Activity:
All that is wanted is the exact lines from the first line of the data below through the line with "[196,101,326,114] twean machine", both ends included, with pictures omitted.

Content revision data:
* * * *

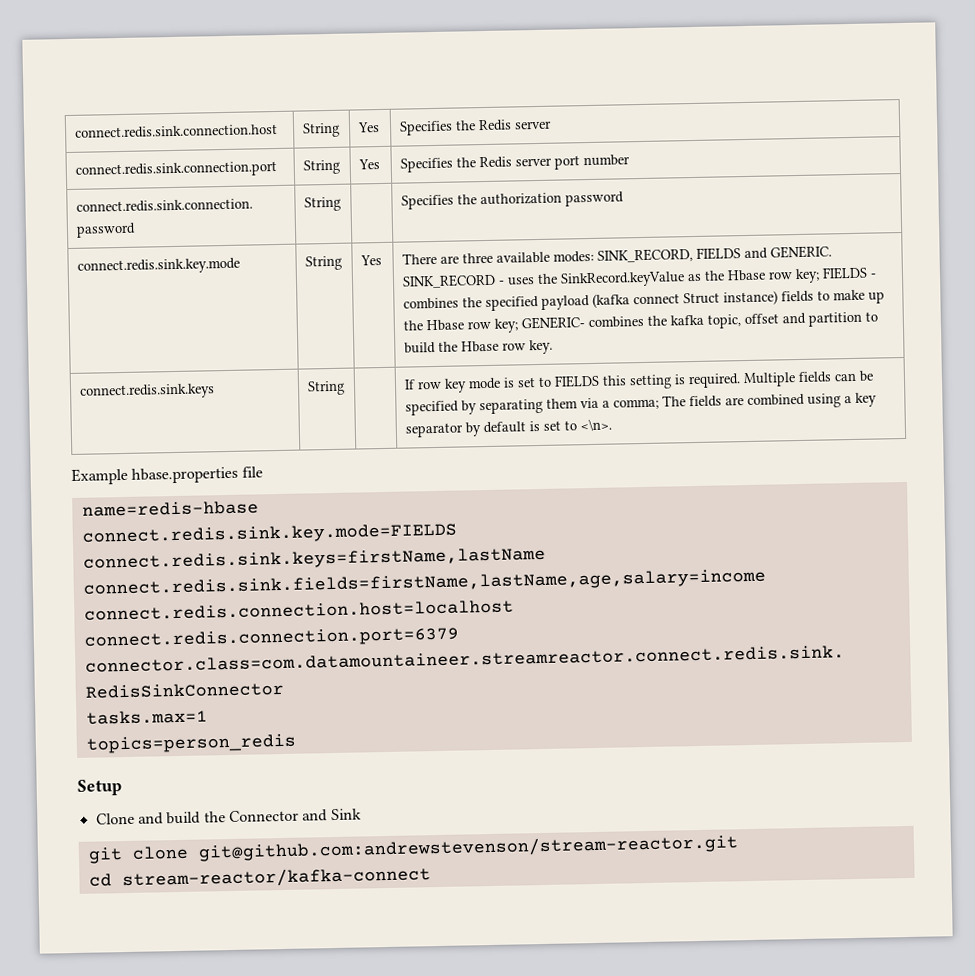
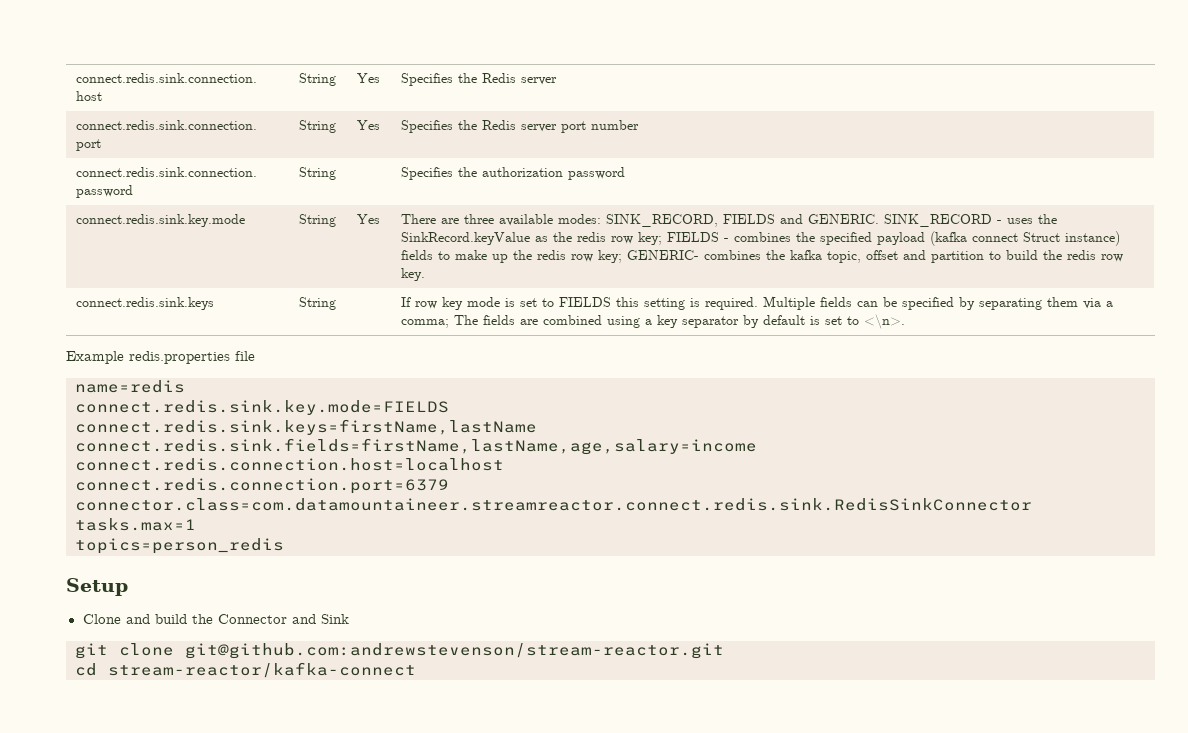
[726,269,766,282] Hbase -> [576,232,606,242] redis
[425,319,464,332] Hbase -> [536,250,566,260] redis
[460,340,499,353] Hbase -> [1066,250,1096,260] redis
[131,466,239,484] hbase.properties -> [129,351,230,364] redis.properties
[81,500,259,517] name=redis-hbase -> [75,380,185,393] name=redis

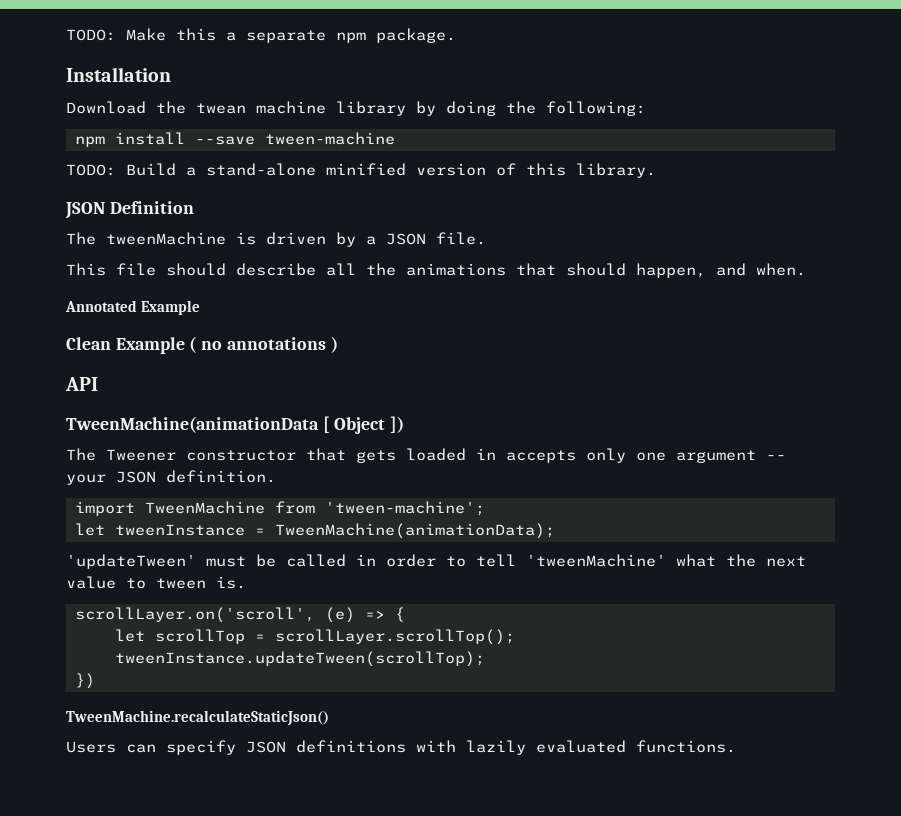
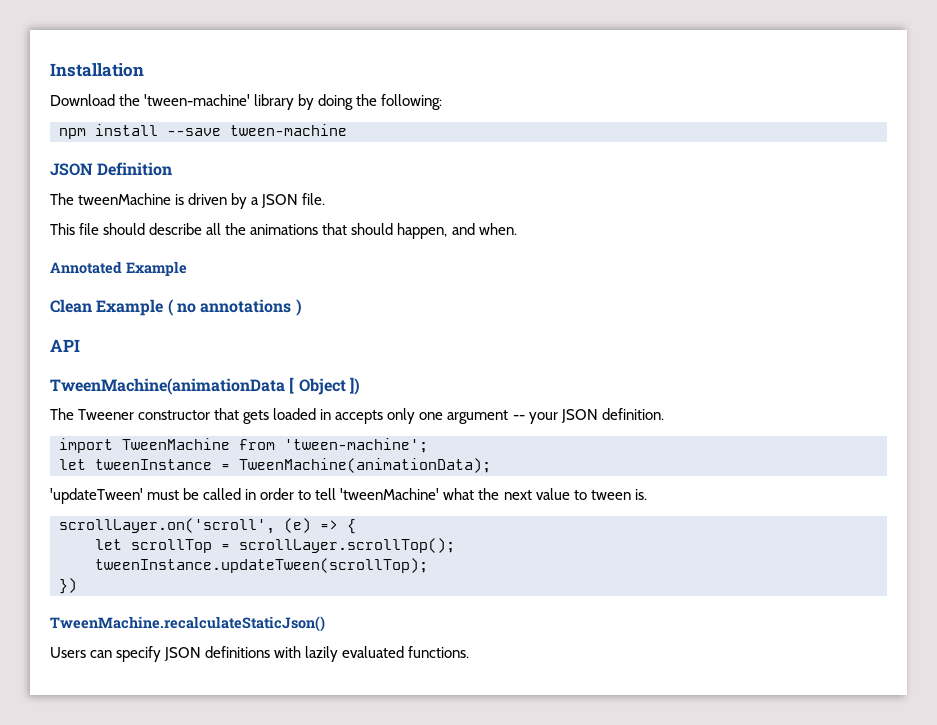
[66,28,456,43] TODO: Make this a separate npm package. // -> (50, 70) none
[196,101,326,114] twean machine -> [144,94,251,106] 'tween-machine'
[66,163,656,178] // TODO: Build a stand-alone minified version of this library. -> (347, 130) none

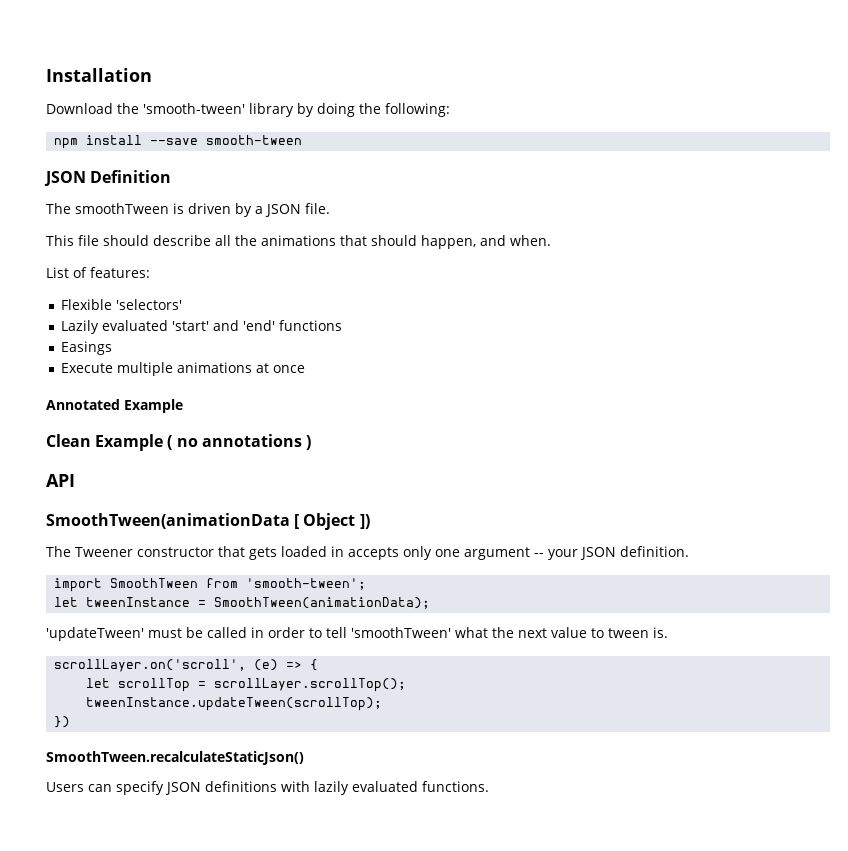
[144,94,251,106] 'tween-machine' -> [143,103,245,114] 'smooth-tween'
[230,124,347,136] tween-machine -> [206,135,303,145] smooth-tween
[78,193,172,205] tweenMachine -> [75,203,169,214] smoothTween
(517, 229) none -> [46,267,150,278] [60,299,182,310] [60,320,342,334] [60,341,112,355] [60,362,305,376] // List of features: // Flexible 'selectors' // Lazily evaluated 'start' and 'end' functions // Easings // Execute multiple animations at once
[50,378,285,395] TweenMachine(animationData -> [46,513,290,529] SmoothTween(animationData
[122,438,428,453] TweenMachine from 'tween-machine'; -> [110,578,367,590] SmoothTween from 'smooth-tween';
[239,458,491,473] TweenMachine(animationData); -> [214,597,431,609] SmoothTween(animationData);
[340,488,440,500] 'tweenMachine' -> [351,627,451,638] 'smoothTween'
[50,616,325,632] TweenMachine.recalculateStaticJson() -> [46,751,304,765] SmoothTween.recalculateStaticJson()

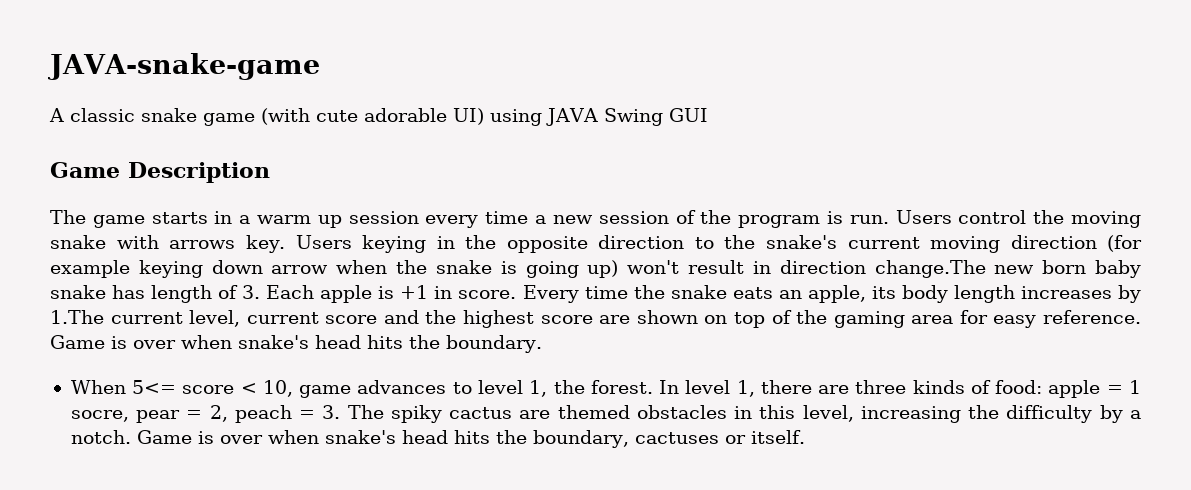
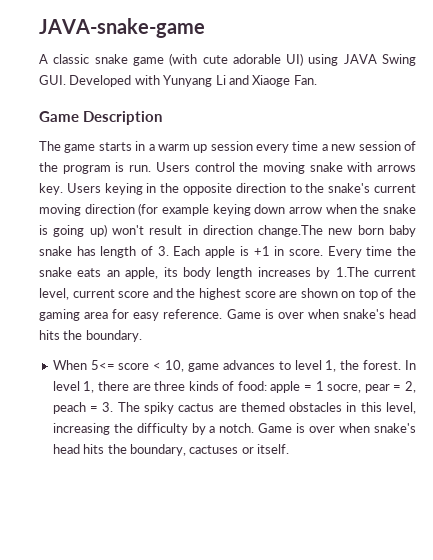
[668,108,708,122] GUI -> [39,75,317,87] GUI. Developed with Yunyang Li and Xiaoge Fan.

* * * *

Expected output:
[726,269,766,282] Hbase -> [576,232,606,242] redis
[425,319,464,332] Hbase -> [536,250,566,260] redis
[460,340,499,353] Hbase -> [1066,250,1096,260] redis
[131,466,239,484] hbase.properties -> [129,351,230,364] redis.properties
[81,500,259,517] name=redis-hbase -> [75,380,185,393] name=redis

[66,28,456,43] TODO: Make this a separate npm package. // -> (50, 70) none
[196,101,326,114] twean machine -> [144,94,251,106] 'tween-machine'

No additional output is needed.